-- Records supplied follows --

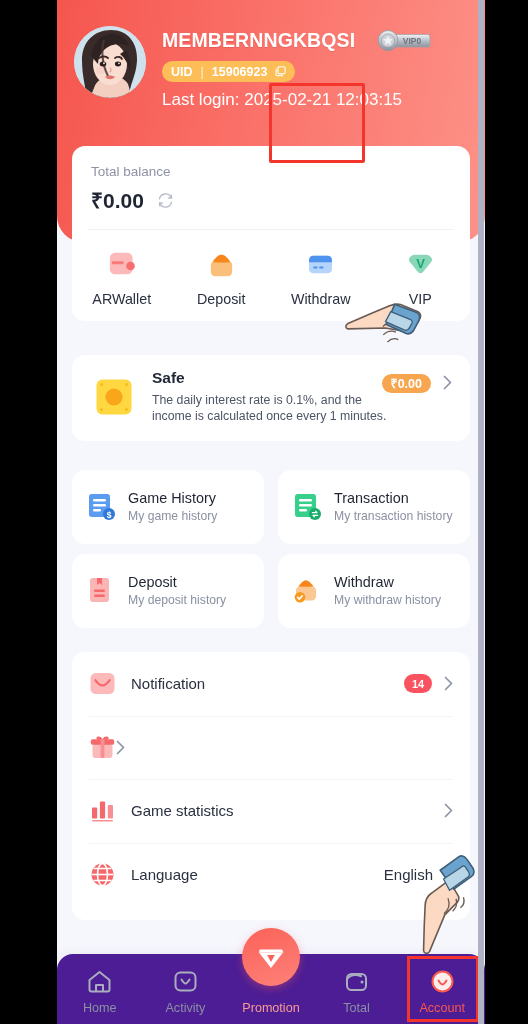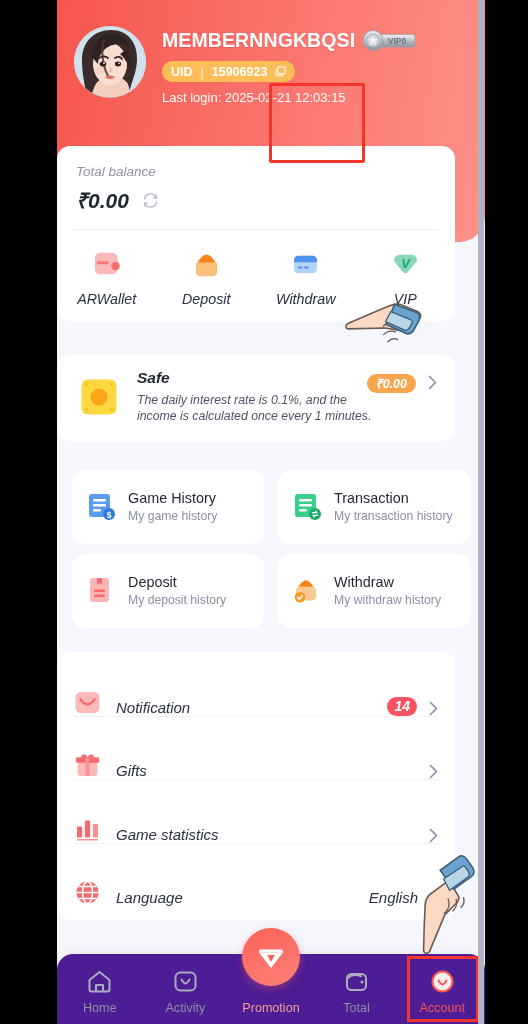--- a/index.html
+++ b/index.html
@@ -35,7 +35,7 @@
   }
   #avatar svg { display: block; }
   #id-block { margin-left: 16px; padding-top: 3px; }
-  #name-row { display: flex; align-items: center; gap: 7px; }
+  #name-row { display: flex; align-items: center; gap: 22px; }
   #username {
     color: #fff; font-size: 19.5px; font-weight: 600; letter-spacing: .1px;
     text-shadow: 0 1px 1px rgba(150,30,25,.18);

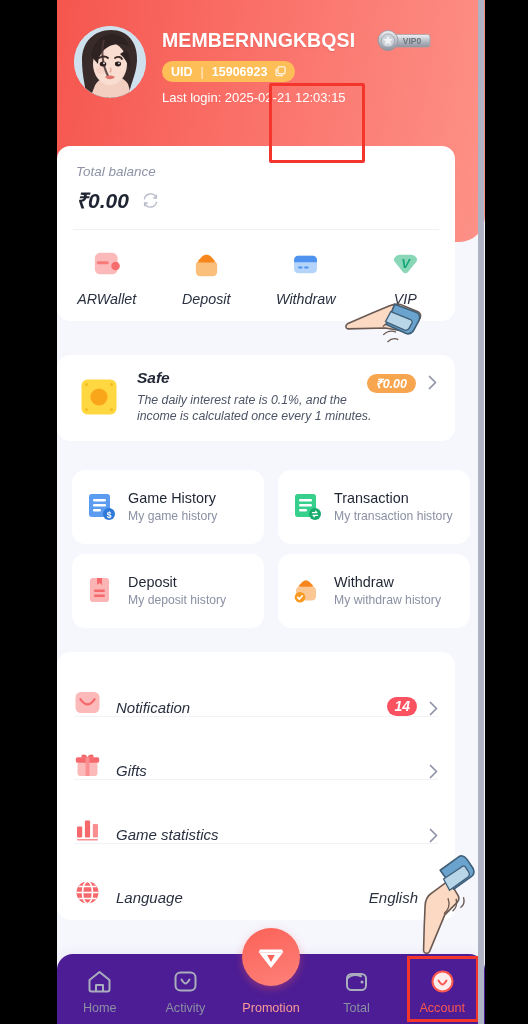--- a/index.html
+++ b/index.html
@@ -52,7 +52,7 @@
   }
   #uid-pill .sep { opacity: .75; font-weight: 400; }
   #uid-copy { width: 11px; height: 11px; display: block; }
-  #lastlogin { margin-top: 8px; color: #fff; font-size: 13px; }
+  #lastlogin { margin-top: 8px; color: #fff; font-size: 17px; }
 
   
   .card {

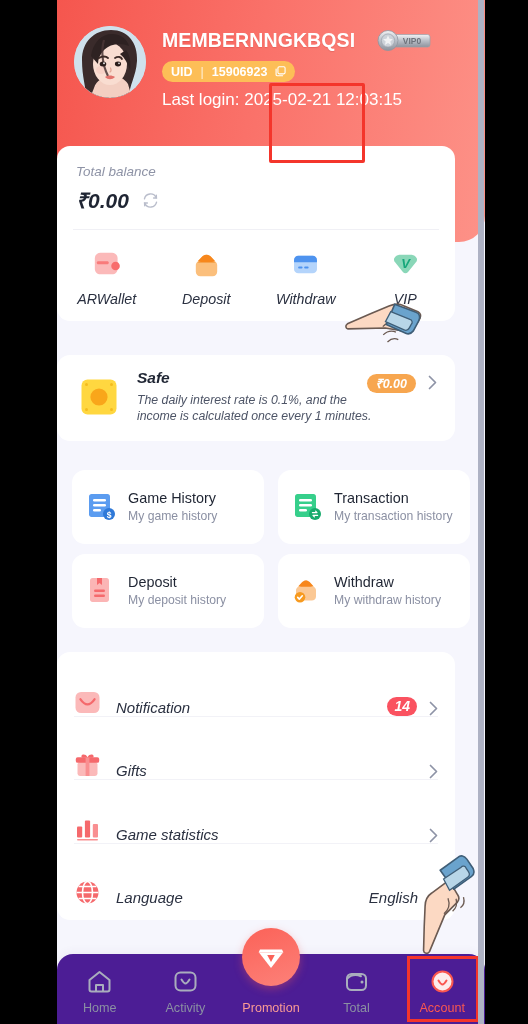--- a/index.html
+++ b/index.html
@@ -56,8 +56,8 @@
 
   
   .card {
-    position: absolute; left: 0; width: 398px;
-    background: #fff; border-radius: 13px; font-style: italic;
+    position: absolute; left: 15px; width: 398px;
+    background: #fff; border-radius: 13px;
   }
   #balance-card { top: 146px; height: 175px; }
   #bal-label { position: absolute; left: 19px; top: 18px; color: #8e93a6; font-size: 13.5px; }

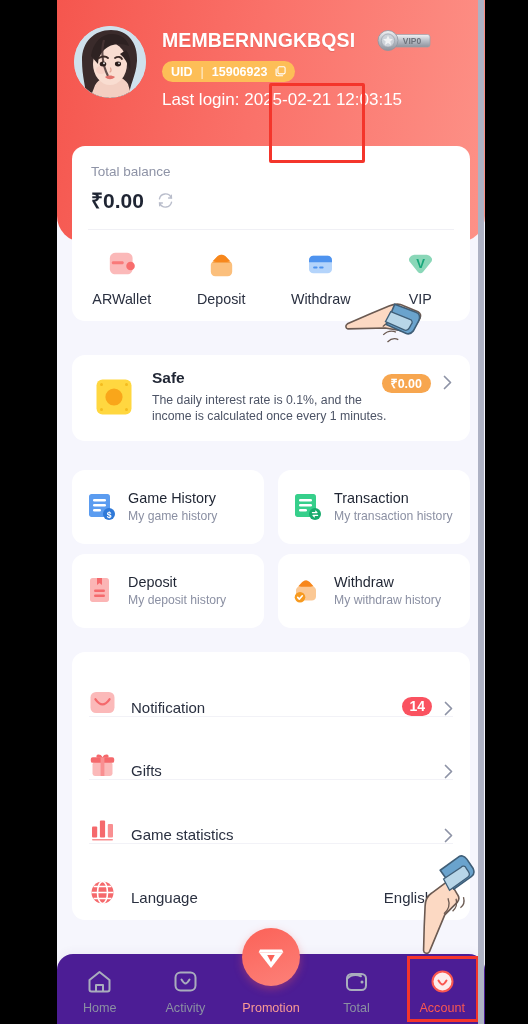--- a/index.html
+++ b/index.html
@@ -117,7 +117,7 @@
   
   #menu-card { top: 652px; height: 268px; }
   .mrow {
-    position: relative; height: 63.5px; display: flex; align-items: flex-end; padding: 0 17px;
+    position: relative; height: 63.5px; display: flex; align-items: center; padding: 0 17px;
   }
   .mrow + .mrow::before {
     content: ""; position: absolute; left: 17px; right: 17px; top: 0; height: 1px; background: #f2f2f7;

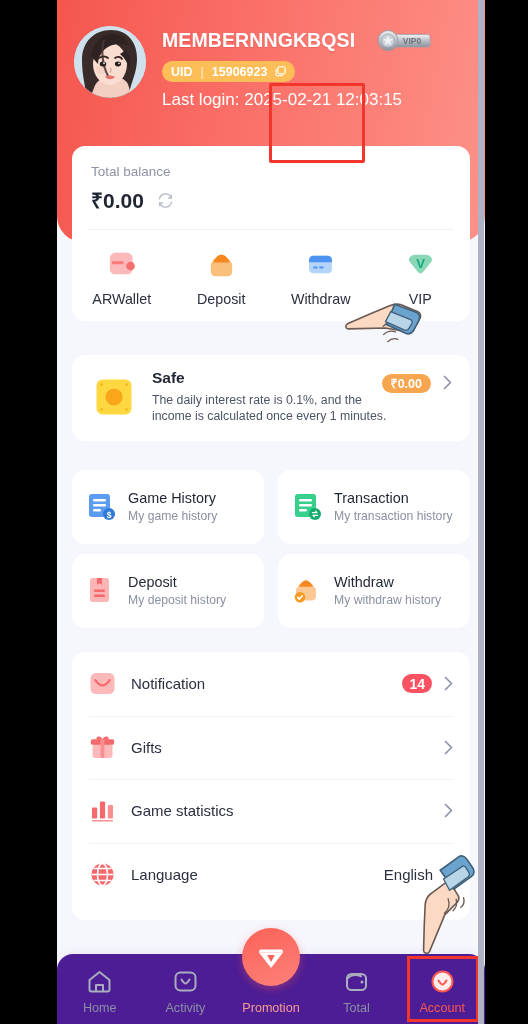--- a/index.html
+++ b/index.html
@@ -128,7 +128,7 @@
   .nbadge {
     min-width: 28px; height: 19px; padding: 0 7px;
     background: #fa5260; border-radius: 10px;
-    color: #fff; font-size: 14px; font-weight: 600;
+    color: #fff; font-size: 11px; font-weight: 600;
     display: flex; align-items: center; justify-content: center;
     margin-right: 12px;
   }

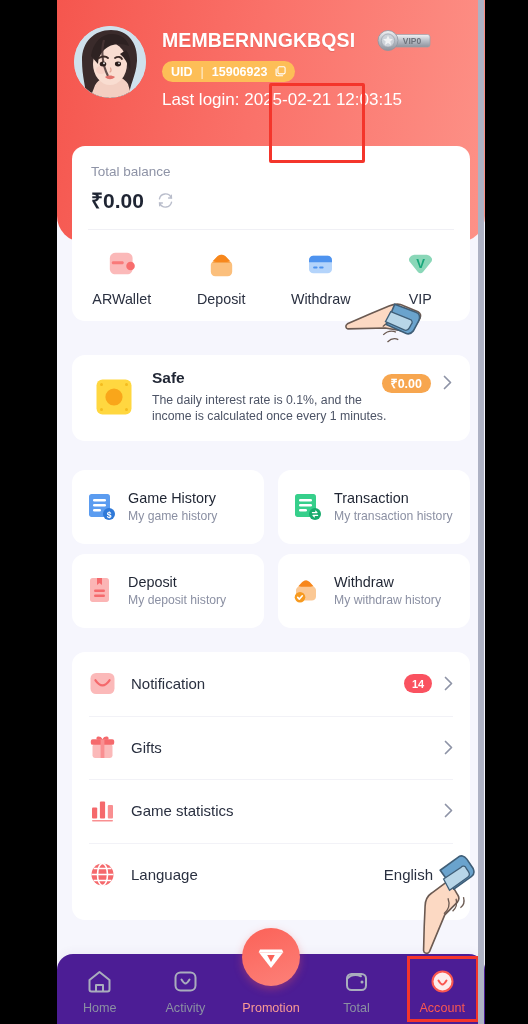--- a/index.html
+++ b/index.html
@@ -400,7 +400,6 @@
         <path d="M13.5 5.2C11.8 1.8 7.4 2 7.4 4.4c0 1.4 2.4 1.6 6.1.8z" fill="#f5696c"></path>
         <path d="M13.5 5.2c1.7-3.4 6.1-3.2 6.1-.8 0 1.4-2.4 1.6-6.1.8z" fill="#f5696c"></path>
       </svg>
-      <span class="mlabel">Gifts</span>
       <svg class="chev" viewBox="0 0 9 15" aria-hidden="true">
         <path d="M1.5 1.5l6 6-6 6" fill="none" stroke="#8e93a6" stroke-width="1.7" stroke-linecap="round" stroke-linejoin="round"></path>
       </svg>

-- Records supplied concluded --

Count the lines above that contain the word "height". Give only the number.

7